▸ Exercise prompt
In the entries below, find each line with the word "padding" and return it.

▸ Given records
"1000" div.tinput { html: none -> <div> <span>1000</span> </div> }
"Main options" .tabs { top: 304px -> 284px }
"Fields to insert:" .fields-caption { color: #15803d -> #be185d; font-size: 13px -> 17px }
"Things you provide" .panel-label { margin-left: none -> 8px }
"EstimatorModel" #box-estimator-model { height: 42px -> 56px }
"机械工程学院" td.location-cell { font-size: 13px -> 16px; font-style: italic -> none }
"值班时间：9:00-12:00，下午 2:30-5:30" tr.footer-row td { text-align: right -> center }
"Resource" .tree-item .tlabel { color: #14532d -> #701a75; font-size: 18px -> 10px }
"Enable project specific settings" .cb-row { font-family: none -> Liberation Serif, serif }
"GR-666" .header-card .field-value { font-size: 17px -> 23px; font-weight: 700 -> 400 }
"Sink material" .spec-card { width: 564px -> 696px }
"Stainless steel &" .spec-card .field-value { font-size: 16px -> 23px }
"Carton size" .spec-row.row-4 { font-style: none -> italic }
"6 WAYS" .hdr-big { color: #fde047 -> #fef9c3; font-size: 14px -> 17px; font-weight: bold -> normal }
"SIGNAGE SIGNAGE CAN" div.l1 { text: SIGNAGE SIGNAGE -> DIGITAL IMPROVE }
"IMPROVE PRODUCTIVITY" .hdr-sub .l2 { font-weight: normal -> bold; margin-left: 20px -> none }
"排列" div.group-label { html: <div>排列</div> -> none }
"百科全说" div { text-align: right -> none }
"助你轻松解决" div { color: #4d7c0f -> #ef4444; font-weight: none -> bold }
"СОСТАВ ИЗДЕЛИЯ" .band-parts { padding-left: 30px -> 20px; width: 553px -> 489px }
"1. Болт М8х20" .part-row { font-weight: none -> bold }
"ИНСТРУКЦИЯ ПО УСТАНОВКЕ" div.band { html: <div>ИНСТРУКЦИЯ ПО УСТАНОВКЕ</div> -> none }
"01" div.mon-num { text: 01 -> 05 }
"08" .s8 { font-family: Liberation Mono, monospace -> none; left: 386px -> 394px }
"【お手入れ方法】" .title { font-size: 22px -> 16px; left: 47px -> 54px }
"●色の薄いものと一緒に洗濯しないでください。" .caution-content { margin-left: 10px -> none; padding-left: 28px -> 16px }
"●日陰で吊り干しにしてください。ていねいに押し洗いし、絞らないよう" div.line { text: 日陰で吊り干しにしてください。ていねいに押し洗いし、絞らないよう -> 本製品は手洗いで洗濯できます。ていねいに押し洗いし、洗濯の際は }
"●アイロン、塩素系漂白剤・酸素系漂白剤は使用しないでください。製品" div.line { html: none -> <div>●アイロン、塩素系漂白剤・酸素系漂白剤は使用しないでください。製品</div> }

▸ Written solution
"СОСТАВ ИЗДЕЛИЯ" .band-parts { padding-left: 30px -> 20px; width: 553px -> 489px }
"●色の薄いものと一緒に洗濯しないでください。" .caution-content { margin-left: 10px -> none; padding-left: 28px -> 16px }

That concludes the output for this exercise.